The Most Personal Post I Have Ever Written on This Entire Blog
I've been absent for a while, because the last week and a half have been among the most emotionally intense of my entire life. This post isn't so personal that I'm going to tell you all about that, but I am going to spend a bit of time on one aspect of it.
As some of you know and some of you don't, at the end of June I am planning to leave Chicago, where I have lived for the last eight years, and move to I honestly have no idea where. I want to spend the summer travelling within the United States, the subsequent year living and working outside of the United States, and the year after that begin grad school, also probably in the United States, though I'm not positive about that one. In April of 2007, I picked June of 2008 as my departure date, knowing that I had to fix one or I'd never leave, without a realistic notion of the fact that June of 2008 would, in fact, someday arrive. Now that it's just around the corner, I'm faced with the realities of both the preparations I have managed to make and the ones I haven't.

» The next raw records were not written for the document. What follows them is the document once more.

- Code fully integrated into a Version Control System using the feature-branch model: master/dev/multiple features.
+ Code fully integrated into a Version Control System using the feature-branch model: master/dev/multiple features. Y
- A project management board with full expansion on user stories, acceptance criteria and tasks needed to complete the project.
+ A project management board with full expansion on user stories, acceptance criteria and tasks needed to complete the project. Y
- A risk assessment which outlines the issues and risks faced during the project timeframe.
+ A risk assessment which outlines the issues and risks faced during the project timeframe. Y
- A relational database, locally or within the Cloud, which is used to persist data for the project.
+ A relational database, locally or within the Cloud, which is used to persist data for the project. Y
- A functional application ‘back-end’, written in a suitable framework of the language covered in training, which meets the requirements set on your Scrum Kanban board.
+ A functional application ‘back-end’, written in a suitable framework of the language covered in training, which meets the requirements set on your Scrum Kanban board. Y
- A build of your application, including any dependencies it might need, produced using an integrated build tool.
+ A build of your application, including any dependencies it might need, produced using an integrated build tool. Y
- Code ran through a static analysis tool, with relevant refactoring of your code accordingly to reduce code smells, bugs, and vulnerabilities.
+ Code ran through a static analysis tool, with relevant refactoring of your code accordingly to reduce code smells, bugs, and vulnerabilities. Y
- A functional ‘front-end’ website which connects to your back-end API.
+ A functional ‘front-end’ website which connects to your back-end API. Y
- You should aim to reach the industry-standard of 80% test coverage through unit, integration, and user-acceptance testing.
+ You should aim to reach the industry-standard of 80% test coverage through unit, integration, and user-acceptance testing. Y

One of the ones I have managed to make is that I gave notice at my job, and the next two days are, in fact, my last two days of work—my last two days as an employed person living in the city of Chicago. The program in which I teach is broken down into seven-week sessions with one interstitial week, during which new students take their pre-tests and participate in a Life Skills course. This my last week is that week. Today I was asked to help two new low- to no-literacy students with their math tests.

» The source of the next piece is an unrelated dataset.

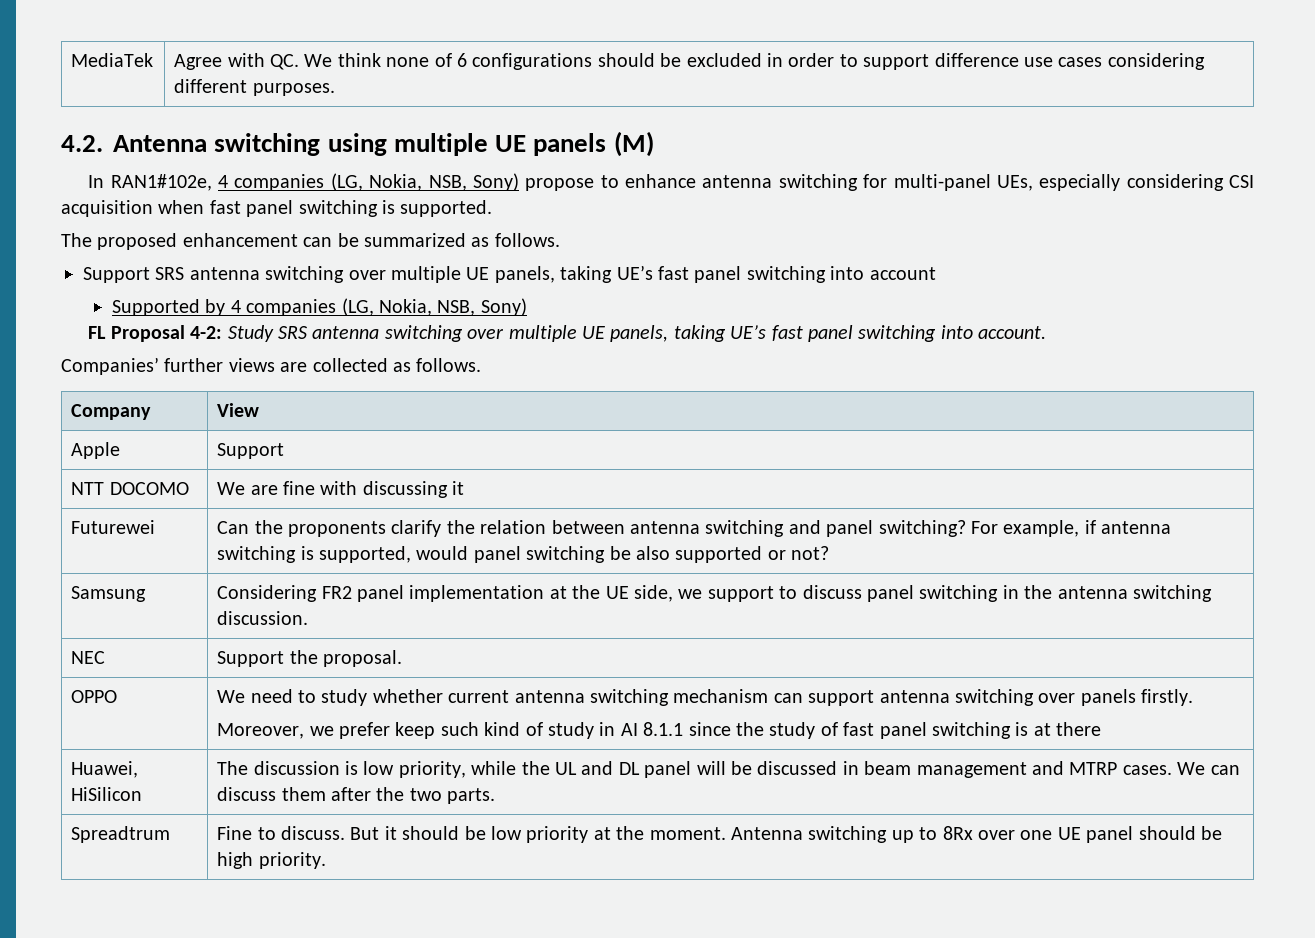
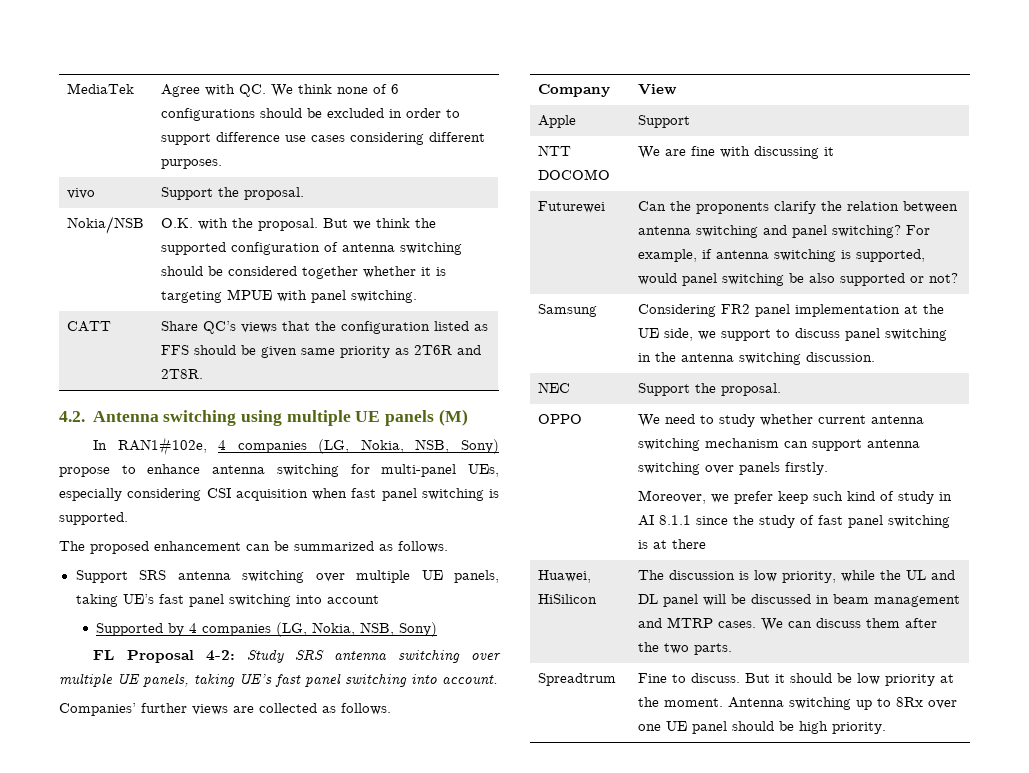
+ vivo | Support the proposal.
+ Nokia/NSB | O.K. with the proposal. But we think the supported configuration of antenna switching should be considered together whether it is targeting MPUE with panel switching.
+ CATT | Share QC’s views that the configuration listed as FFS should be given same priority as 2T6R and 2T8R.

As I spoke to these women, I was overcome with the desire to stay at my job.
I fucking *ached* to be their teacher. Because I know I could. I had a deep, clear sense of who and how each of them would be in my Level 1 Reading and Writing class, how they would fit in and interact with the returning students I already know, what I could teach them, how I could teach them, how bloody fascinating their stories must be (it's hard to imagine reaching the age of seventy without having *ever* attended school—what is behind that?) and what those stories, both of these women being senior citizens, would mean in a group that contains a lot of young recovering addicts and extremely young mothers. This afternoon there was nothing in the world I wanted more than to have that class, the class that will be this coming session, the first session at my workplace in more than a year that I will not be present for.

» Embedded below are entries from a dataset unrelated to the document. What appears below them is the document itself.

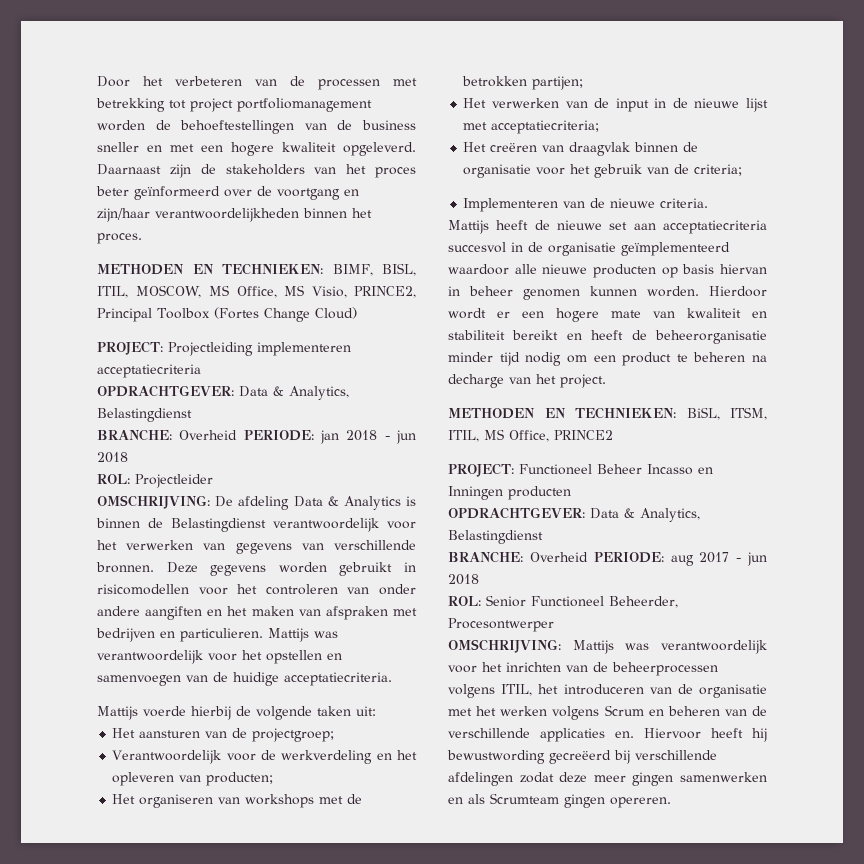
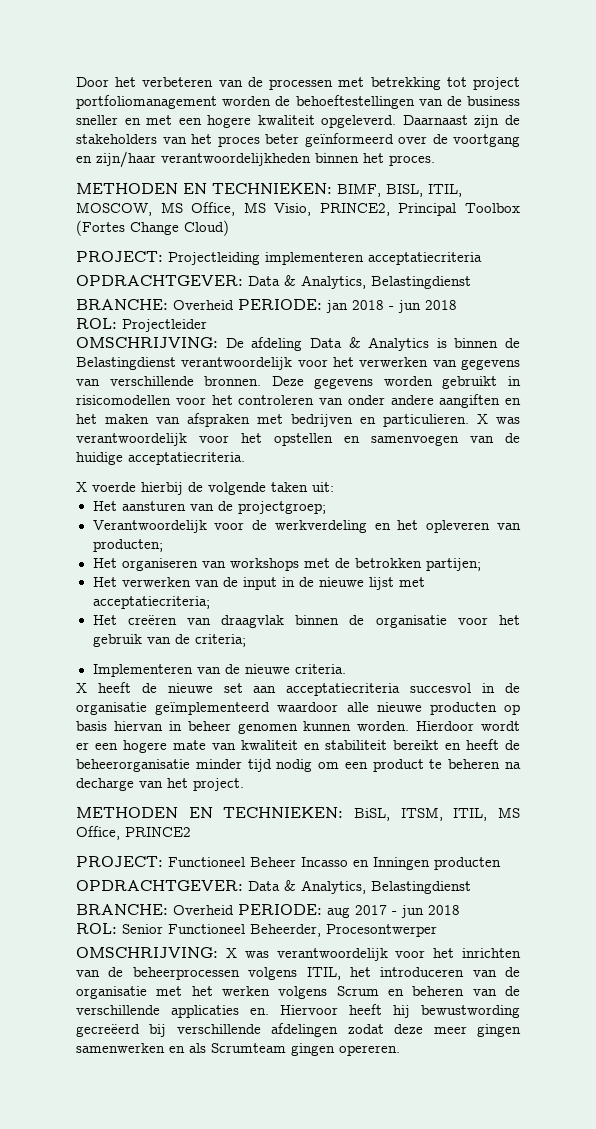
- Mattijs was verantwoordelijk voor het opstellen en samenvoegen van de huidige acceptatiecriteria.
+ X was verantwoordelijk voor het opstellen en samenvoegen van de huidige acceptatiecriteria.
- Mattijs voerde hierbij de volgende taken uit:
+ X voerde hierbij de volgende taken uit:
- Mattijs heeft de nieuwe set aan acceptatiecriteria succesvol in de organisatie geïmplementeerd waardoor alle nieuwe producten op basis hiervan in beheer genomen kunnen worden.
+ X heeft de nieuwe set aan acceptatiecriteria succesvol in de organisatie geïmplementeerd waardoor alle nieuwe producten op basis hiervan in beheer genomen kunnen worden.
- OMSCHRIJVING: Mattijs was verantwoordelijk voor het inrichten van de beheerprocessen volgens ITIL, het introduceren van de organisatie met het werken volgens Scrum en beheren van de verschillende applicaties en.
+ OMSCHRIJVING: X was verantwoordelijk voor het inrichten van de beheerprocessen volgens ITIL, het introduceren van de organisatie met het werken volgens Scrum en beheren van de verschillende applicaties en.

I have made the decision to leave, both my workplace and Chicago, and I am fairly confident that I even know why I made it and still believe it to be the right thing for me. Even if I weren't leaving Chicago, I'd have to make some changes in how I approached this job; I teach part-time and my emotional commitment is full-time, and working in a community where last Tuesday alone I learned that one of my former students had been killed in a drive-by and another sexually assaulted at work, that is no mean emotional commitment. Adult students are, in my general experience of part-time teaching, a lot more draining than child students, because with adults you really have to dig for the hope, both theirs and your own. And you have to love people or teaching doesn't work, and even if you are, as I consider myself to be, an overall loving person, loving is really fucking hard work too.
But in the last year especially I have gotten to become a teacher, become comfortable saying that was who I am, and today, suddenly, that was *all* I was, and I liked it. I wanted to stay forever talking to my co-worker about the probable social dynamics of the new Level 1 classes. I wanted to be around next week when the results of LT's GED exam come in, and I want to help RD study for hers, be around to break down algebra problems and see her cheer for herself when she remembers how pi works. I wanted to be the person with whom the women I was talking to learned to multiply and read poetry and wrote full sentences for the first time. I wanted that more than I wanted to spend time out of this country, or throw myself for a loop in a real and meaningful way, or even start a youth theater company in five years. I wanted nothing, nothing, nothing but to teach these people, to know myself as their teacher.
It's kind of hard to believe I won't.